Zero- and Few-Shot Prompting with LLMs: A Comparative Study with Fine-tuned Models for Bangla Sentiment Analysis
Md. Arid Hasan, Shudipta Das, Afiyat Anjum, Firoj Alam, Anika Anjum, Avijit Sarker, Sheak Rashed Haider Noori
TL;DR
This study tackles Bangla sentiment analysis in a low-resource setting by introducing MUBASE, a large manually annotated dataset of 33,606 Bangla social-media posts, and by benchmarking zero- and few-shot prompting of LLMs (GPT-4, BLOOMZ, Flan-T5) against fine-tuned models.
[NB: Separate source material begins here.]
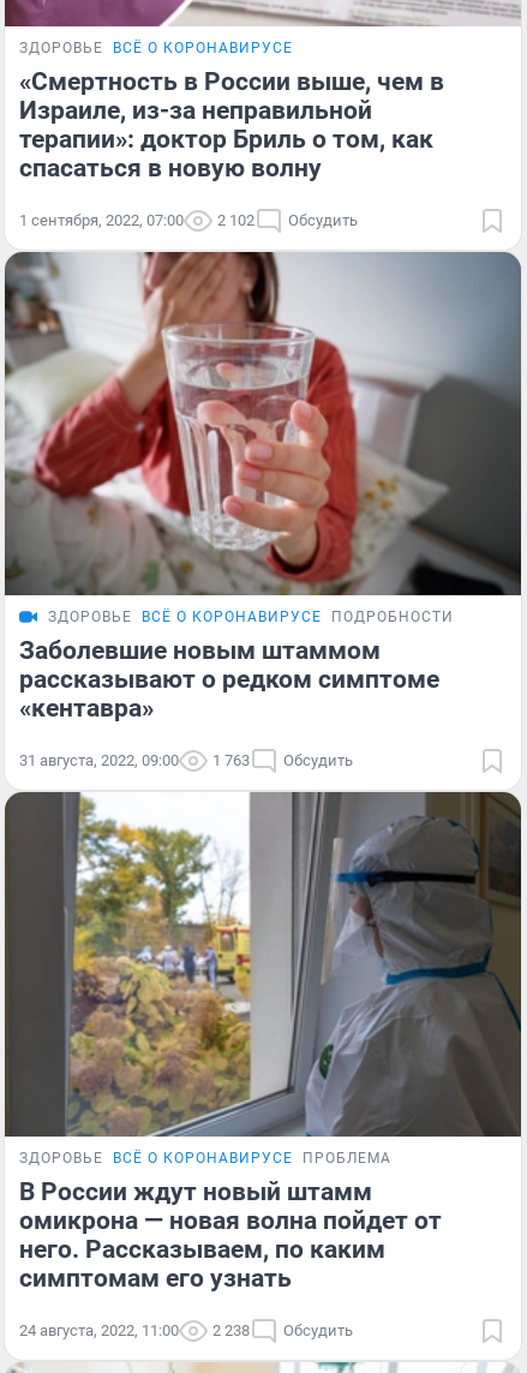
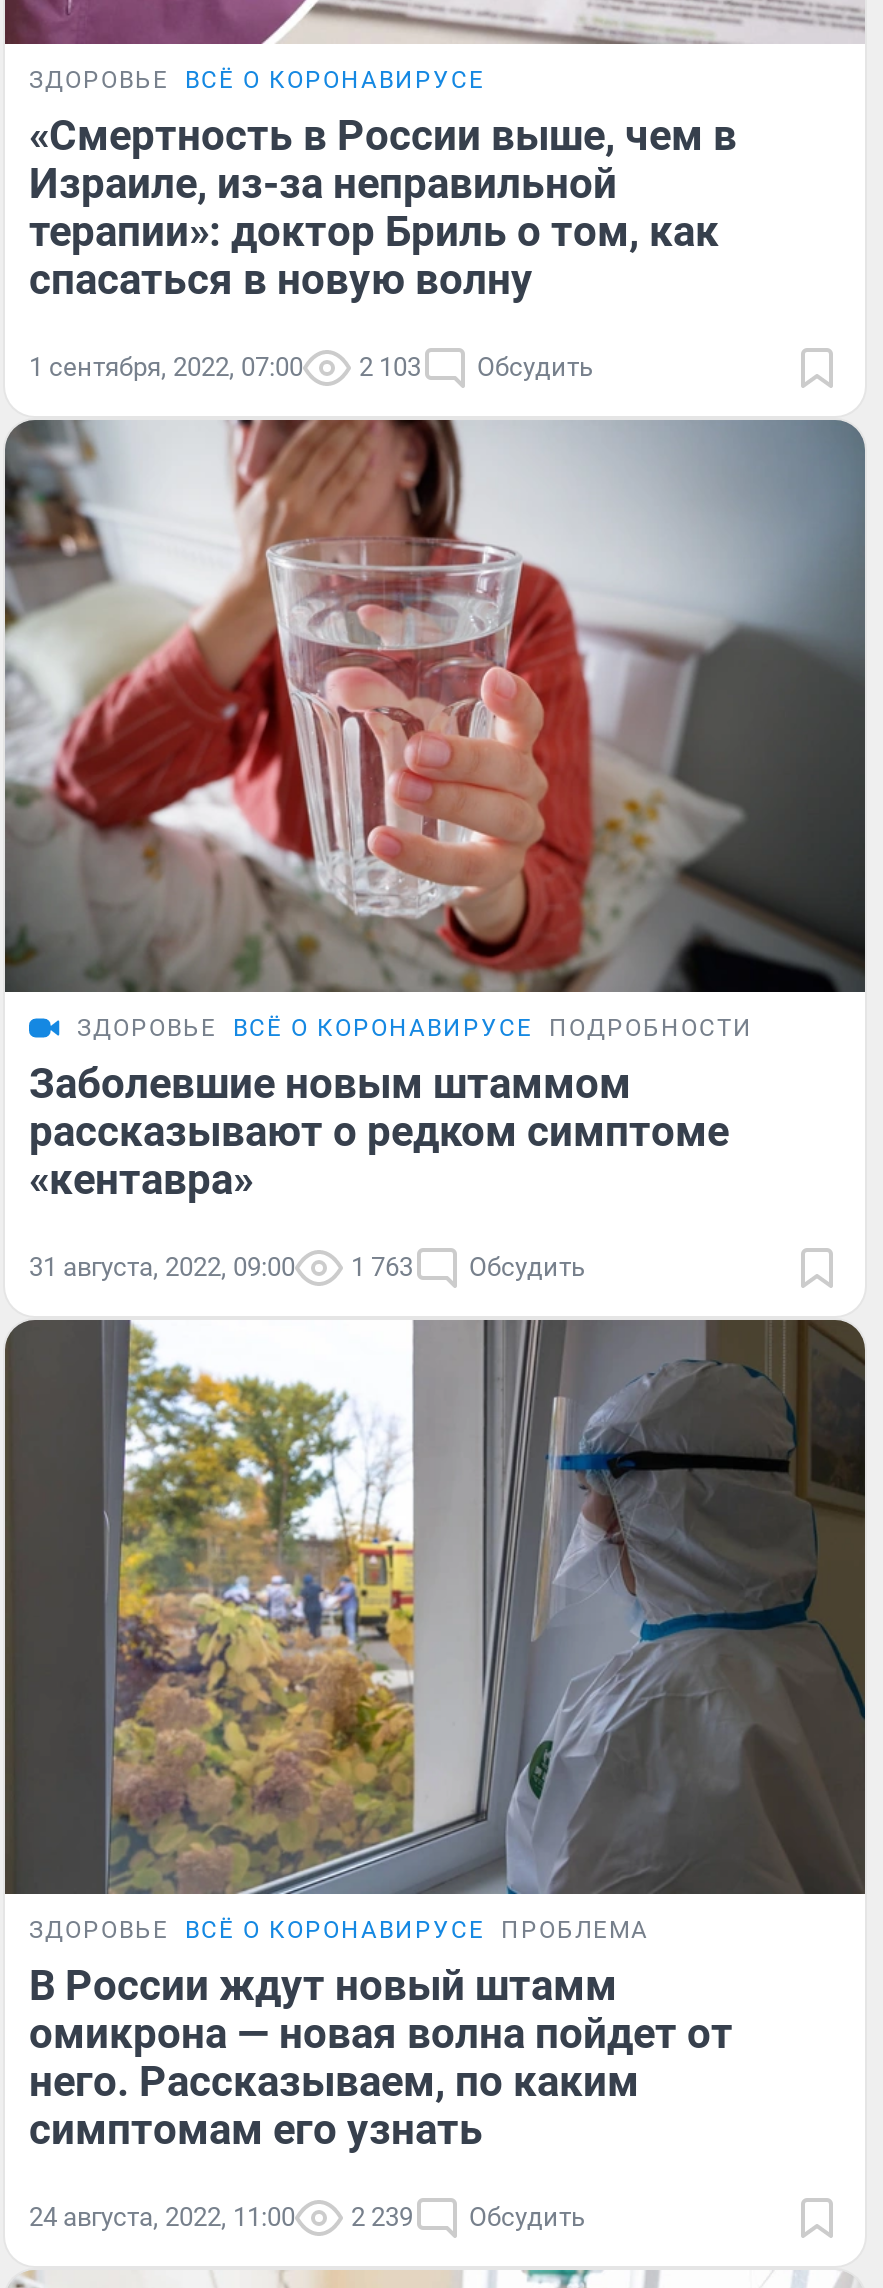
[19,211,358,229] 1 сентября, 2022, 07:00 2 102 Обсудить -> [29,351,593,381] 1 сентября, 2022, 07:00 2 103 Обсудить
[19,1321,353,1339] 24 августа, 2022, 11:00 2 238 Обсудить -> [29,2202,585,2232] 24 августа, 2022, 11:00 2 239 Обсудить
It systematically compares baselines, classical models, small language models (e.g., BanglaBERT), GPT embeddings, and various LLM prompting strategies, using strict evaluation metrics and a robust data split. The findings show that fine-tuned monolingual models consistently outperform zero-/few-shot LLM prompting, though LLMs can be competitive and are valuable when data or resources for fine-tuning are limited; ensemble techniques offer notable gains. The work provides a publicly available resource and a clear benchmark for future Bangla NLP research, highlighting the continued value of domain-specific fine-tuning and the potential of native-language prompts for in-language sentiment tasks.
Abstract
The rapid expansion of the digital world has propelled sentiment analysis into a critical tool across diverse sectors such as marketing, politics, customer service, and healthcare. While there have been significant advancements in sentiment analysis for widely spoken languages, low-resource languages, such as Bangla, remain largely under-researched due to resource constraints. Furthermore, the recent unprecedented performance of Large Language Models (LLMs) in various applications highlights the need to evaluate them in the context of low-resource languages. In this study, we present a sizeable manually annotated dataset encompassing 33,606 Bangla news tweets and Facebook comments. We also investigate zero- and few-shot in-context learning with several language models, including Flan-T5, GPT-4, and Bloomz, offering a comparative analysis against fine-tuned models. Our findings suggest that monolingual transformer-based models consistently outperform other models, even in zero and few-shot scenarios. To foster continued exploration, we intend to make this dataset and our research tools publicly available to the broader research community.